Wirtschaft

Draghi verteidigt Niedrigzinsen Nichtstun wäre größtes Risiko

Enteignung der Sparer, Destabilisierung der Börsen, Überhitzung der Immobilienmärkte: Kritiker sehen viele Gefahren in der lockeren Geldpolitik der EZB. Deren Präsident hält das nicht für ganz falsch.

Mario Draghi hat den Neujahrsempfang der Deutschen Börse in Eschborn bei Frankfurt dazu genutzt, die vor allem in Deutschland geübte Kritik an der Niedrigzinspolitik der von ihm geführten Europäischen Zentralbank zurückzuweisen. Die Kritiker hätten der EZB die Enteignung der Sparer, die Gefährdung der Finanzmarktstabilität und die Behinderung von strukturellen Reformen vorgeworfen - doch keiner dieser Kritikpunkte halte einer näheren Untersuchung stand, so Draghi.

"Was ich (die Kritiker) noch nie habe diskutieren hören, ist die Gefahr des Nichtstuns", sagte Draghi. Die Politik der EZB sei darauf ausgerichtet, die Risiken im Euroraum zu minimieren. Nichts zu tun angesichts der globalen Risiken für die sich erholende europäische Wirtschaft würde die Risiken erhöhen, sowohl für die Preisstabilität als auch für Wachstum und Arbeitsplätze. "Das sind meiner Meinung nach die wirklichen Risiken, um die wir uns Sorgen machen sollten."

Zum Vorwurf der Enteignung der kleinen Sparer durch die Niedrigzinspolitik der EZB verwies Draghi ausgerechnet auf eine Studie der Deutschen Bundesbank aus dem Monatsbericht Oktober, nach der die Verzinsung eines typischen Privatanleger-Portfolios eines deutschen Haushalts seit 2008 bei rund 1,5 Prozent gelegen habe. "Das ist natürlich niedriger als im Durchschnitt der Jahre vor der Finanzkrise - aber es ist auch keineswegs eine Enteignung der Sparer", sagte er.

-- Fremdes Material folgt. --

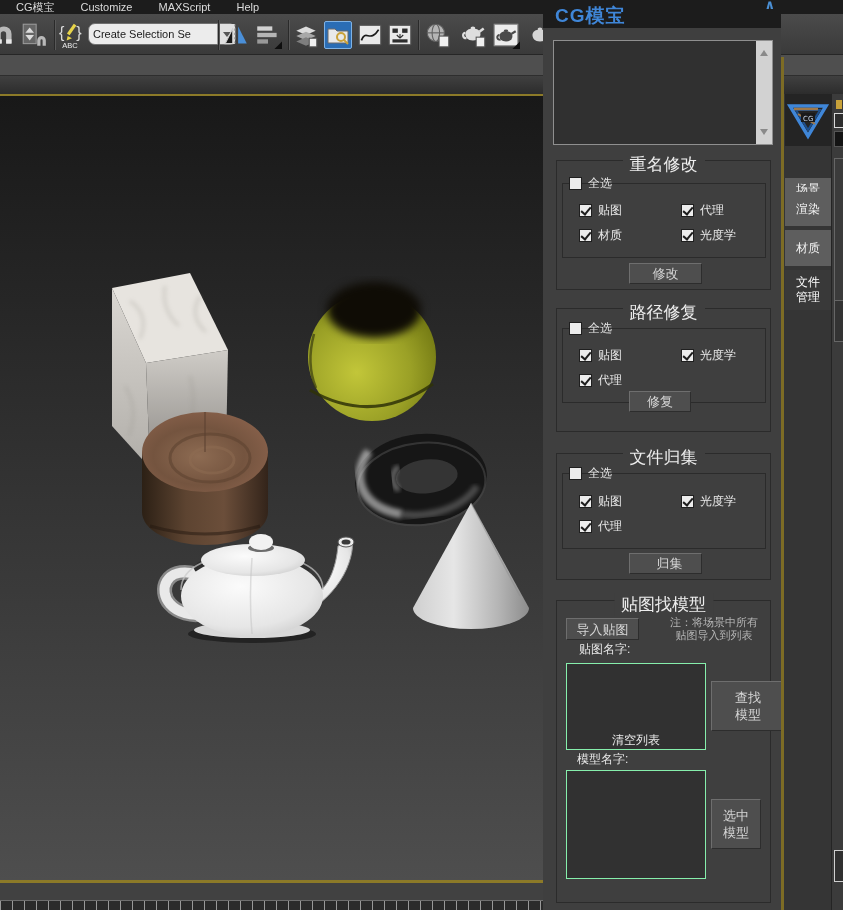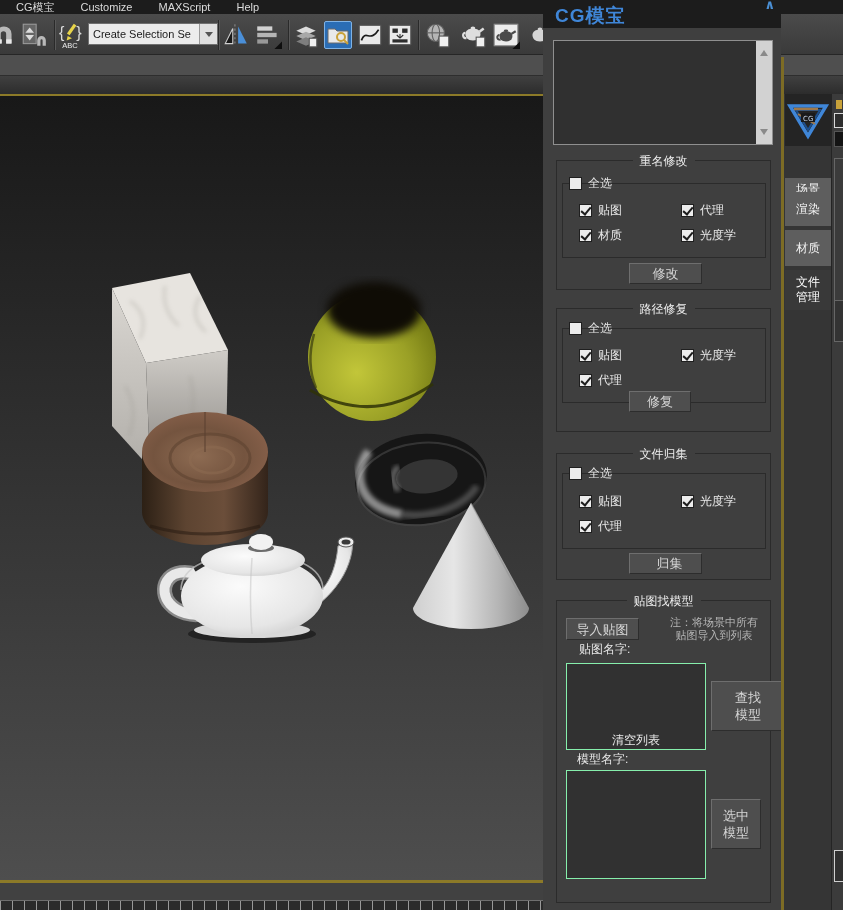"Create Selection Se" div.abs { border-radius: none -> 7px; width: 130px -> 148px }
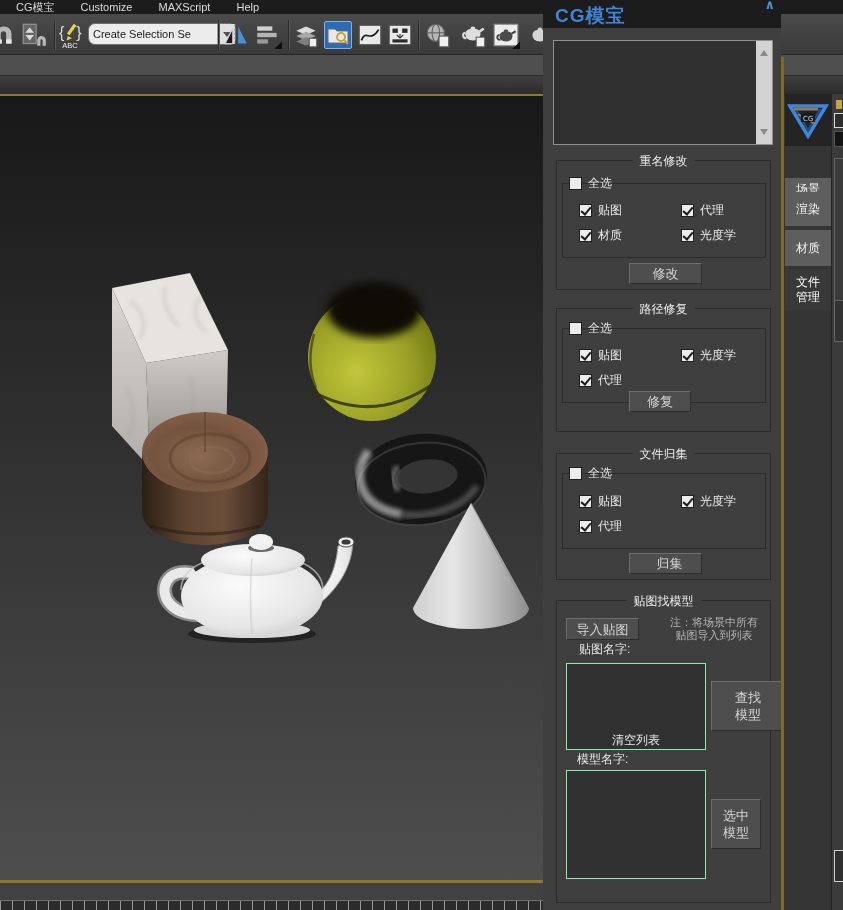"重名修改" .gtitle { font-size: 12px -> 17px }
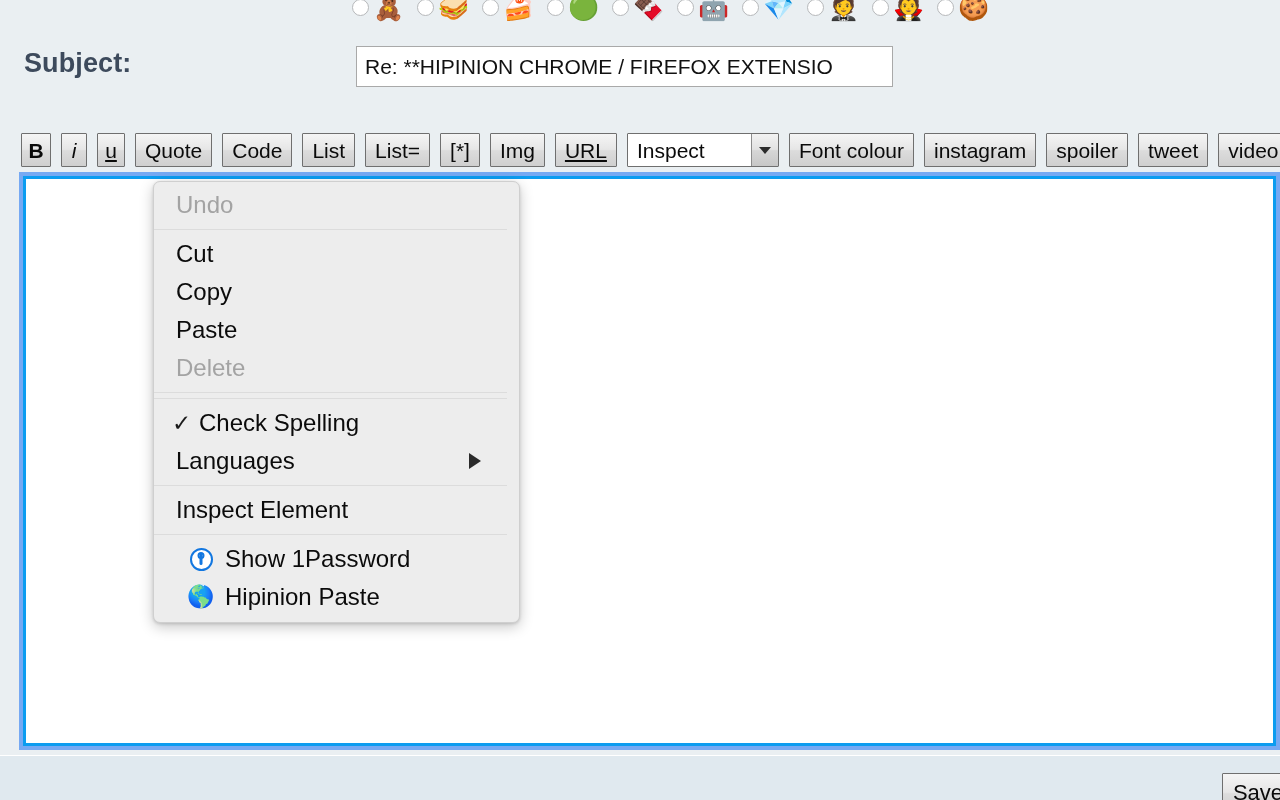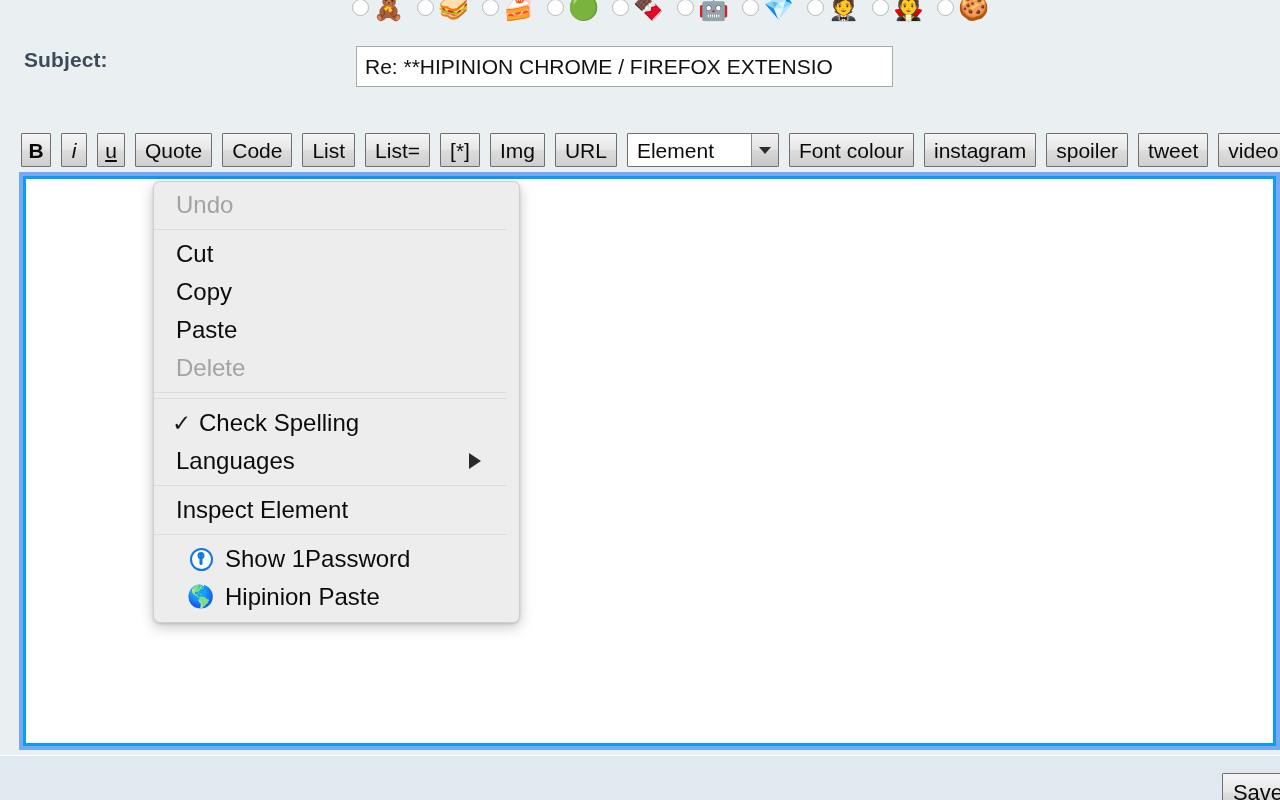"Subject:" .subject-label { font-size: 21px -> 27px }
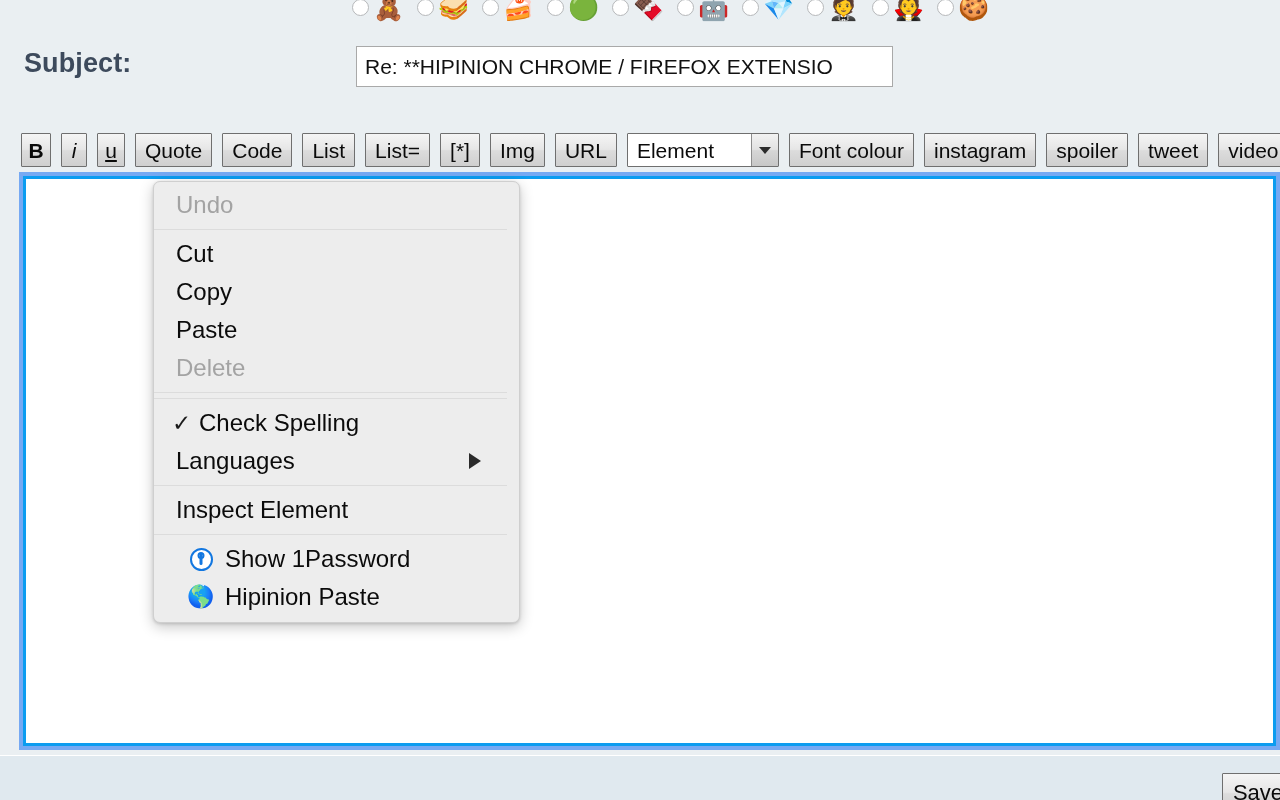"URL" .tb-btn.url { text-decoration: none -> underline }
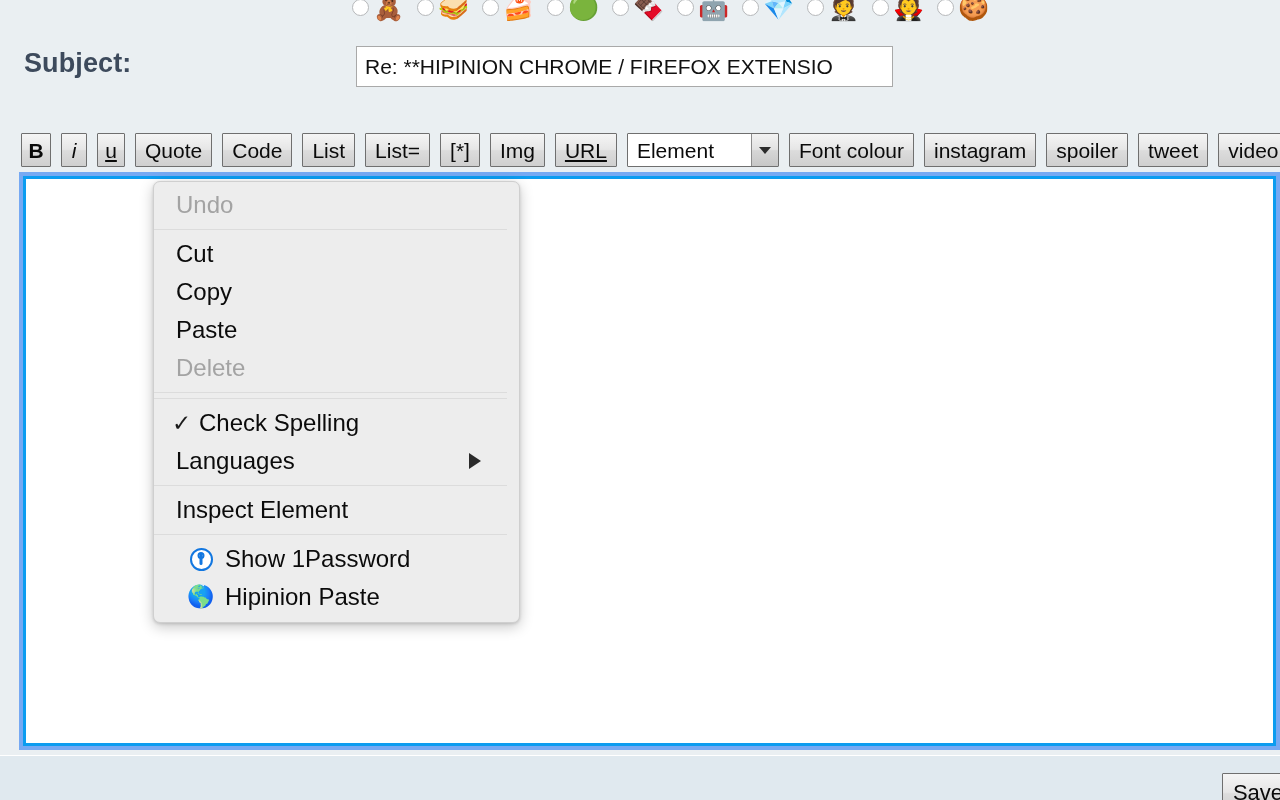"Element" div.sel-value { text: Element -> Inspect }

Was den Vorwurf angehe, die Quantitative Easing genannte Niedrigzinspolitik der EZB gefährde die Stabilität der Finanzmärkte, verwies Draghi auf die wesentlich bessere Stabilität der Banken im Euroraum. Natürlich gebe es an den Märkten auch "Nischen der Übertreibung", etwa an manchen Immobilienmärkten. Doch sei die Zinspolitik auf makroökonomische Ziele ausgerichtet, nicht auf die Bekämpfung einzelner Blasen. "Und sollten wir zu einem bestimmten Zeitpunkt in der Zukunft eine allgemeine Überhitzung in der Wirtschaft erkennen, ist es kein Problem für die Zentralbanken, überflüssige Liquidität wieder abzuziehen", sagte er.

Draghi sieht "Elemente der Wahrheit" in Kritik

Und schließlich nahm Draghi auch noch zu dem Vorwurf Stellung, die EZB nehme den Ländern der Eurozone den Anreiz für strukturelle Reformen, weil die niedrigen Zinsen solche Reformen nicht mehr so drängend erscheinen ließen. Zum einen sei es nicht die Aufgabe der EZB, die Regierungen des gemeinsamen Währungsraumes zu strukturellen Reformen zu zwingen. Aber zum anderen gebe es auch keinen direkten Zusammenhang zwischen dem Zinsniveau und der Bereitschaft einzelner Staaten, langfristig angelegte strukturelle Reformen anzupacken.

Draghi folgerte aus all diesen Kritikpunkten, dass jede Kritik für sich genommen zwar Elemente der Wahrheit enthielte - zugleich aber andere Aspekte unterdrücke oder nicht im gleichen Ausmaß zur Diskussion stelle. Letztendlich sei die Politik der EZB darauf ausgerichtet, Risiken zu minimieren. Und das sei besonders wichtig in Zeiten der Unsicherheit wie derzeit.

Denn während die europäische Wirtschaft Zeichen des Aufschwungs in diesem Jahr erkennen lasse, kämen von der globalen Wirtschaft Zeichen der Schwäche. "Unsere vordringlichste Aufgabe muss es daher sein, sicherzustellen, dass die Stärke des Heimatmarktes sich gegenüber der globalen Schwäche durchsetzt." Dazu sei die Stärkung des Vertrauens in die Stabilität und in die Zukunft der Eurozone ein wichtiges Element.